Selain itu, hilangnya konektivitas penerbangan akan berdampak dramatis pada PDB global, mengancam aktivitas ekonomi senilai US$1,8 triliun. Pemerintah harus mengambil tindakan tegas untuk mencegah bencana ekonomi dan tenaga kerja yang akan datang ini.
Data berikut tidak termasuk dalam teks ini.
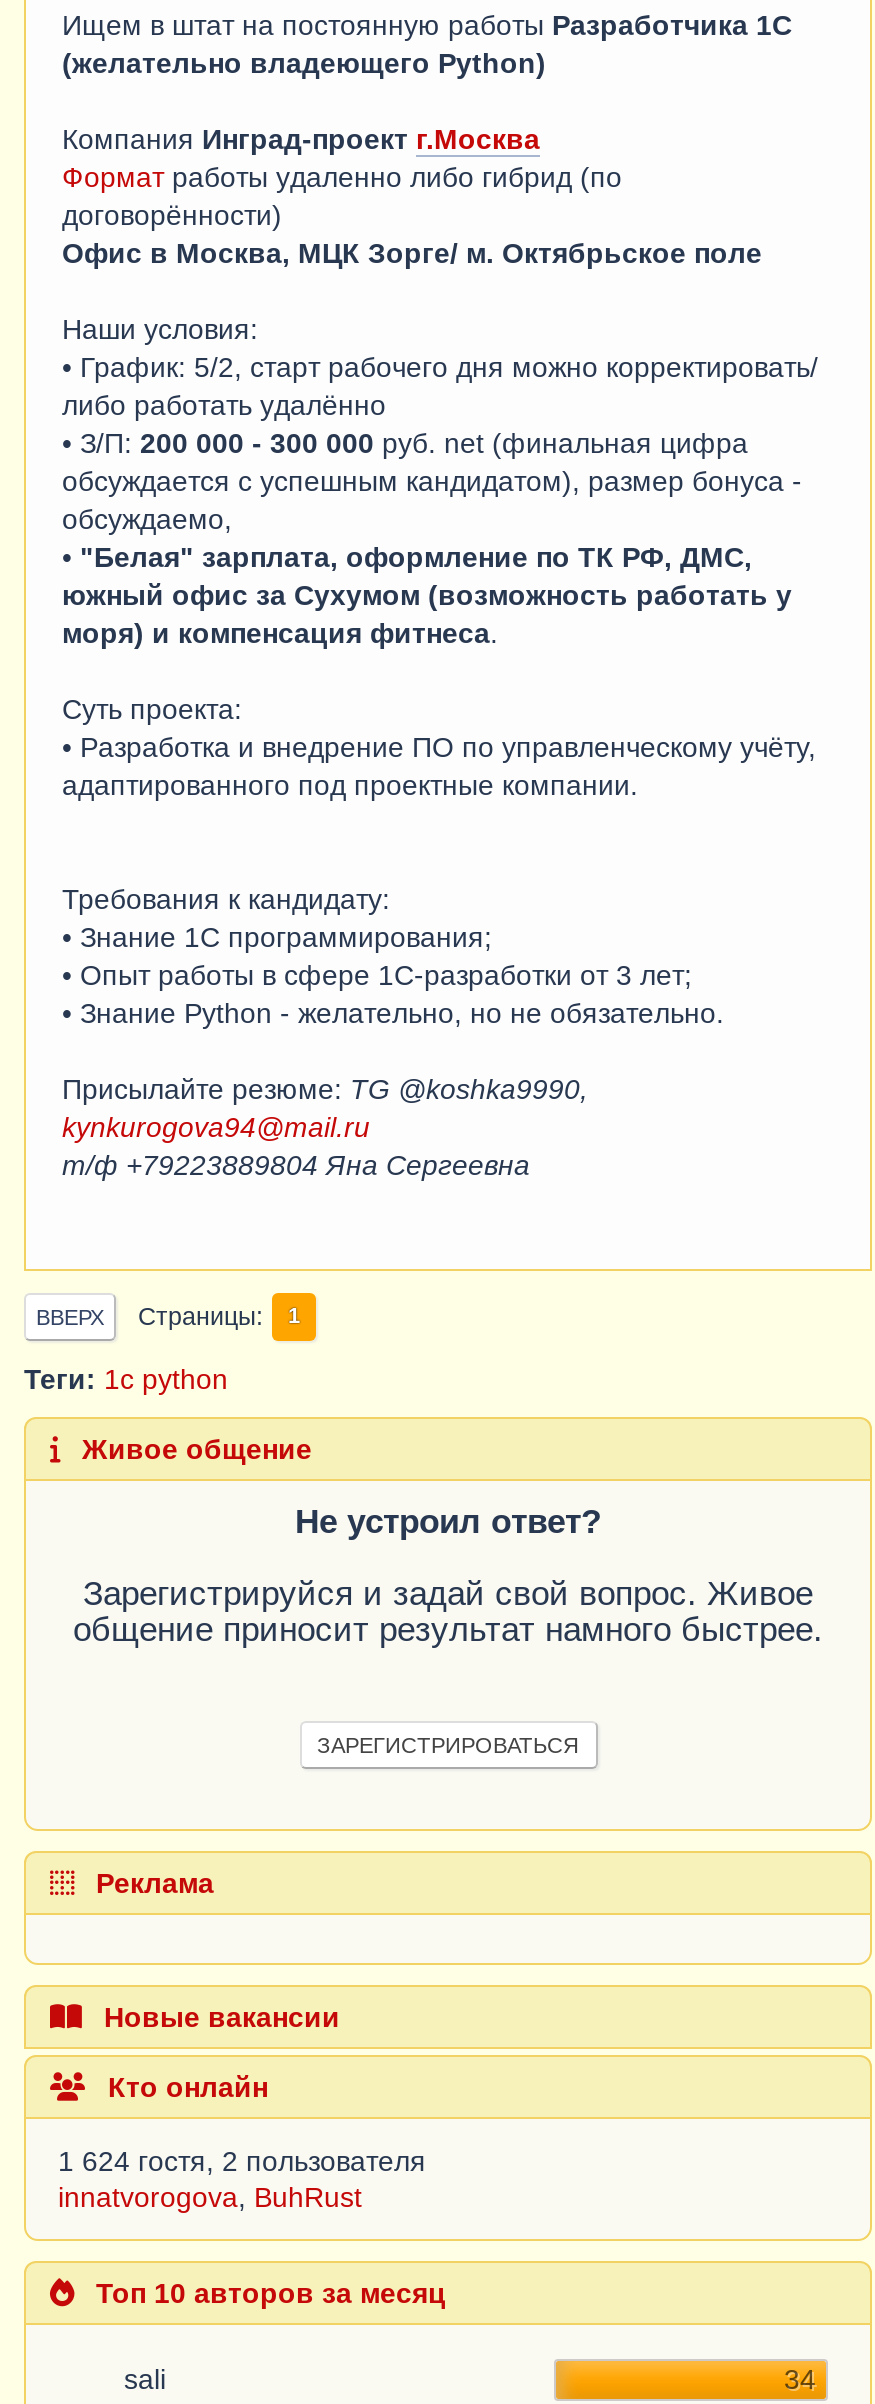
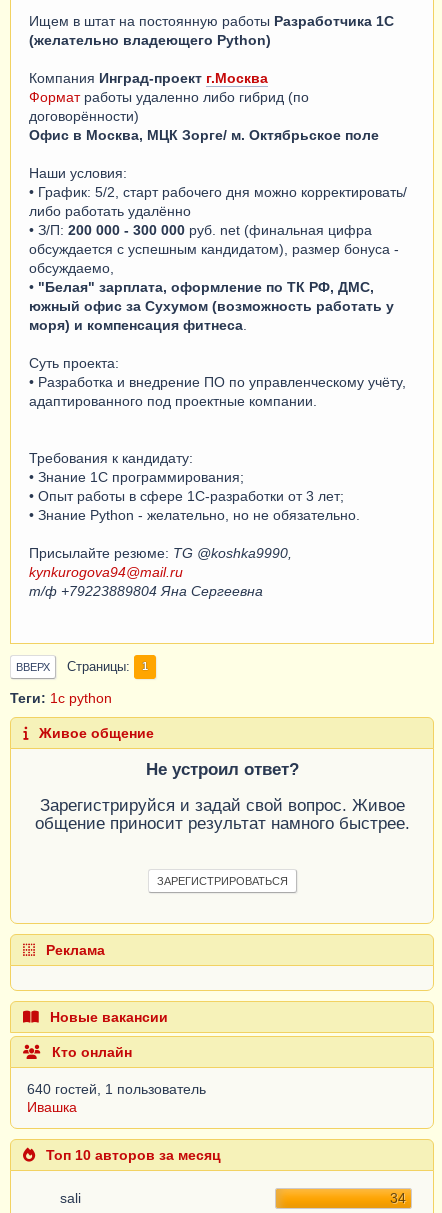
- 1 624 гостя, 2 пользователя
- innatvorogova, BuhRust
+ 640 гостей, 1 пользователь
+ Ивашка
“Mereka harus melangkah maju dengan langkah-langkah bantuan keuangan tambahan. Dan mereka harus menggunakan pengujian COVID-19 yang sistematis untuk membuka kembali perbatasan dengan aman tanpa karantina, ”kata de Juniac.
Analisis ini menguraikan tantangan biaya yang dihadapi maskapai penerbangan. Namun, IATA tidak menganjurkan atau merekomendasikan tindakan spesifik apa pun terkait pencapaian pengurangan biaya, termasuk metode untuk mengurangi biaya tenaga kerja.
Namun, analisis ini harus membantu pemerintah untuk memahami dan mengevaluasi urgensi, sensitivitas dan dimensi keputusan yang akan dihadapi maskapai penerbangan, karena mereka berjuang untuk tetap menjadi organisasi yang mampu secara finansial. IATA mewakili sekitar 290 maskapai yang terdiri dari 82% lalu lintas udara global.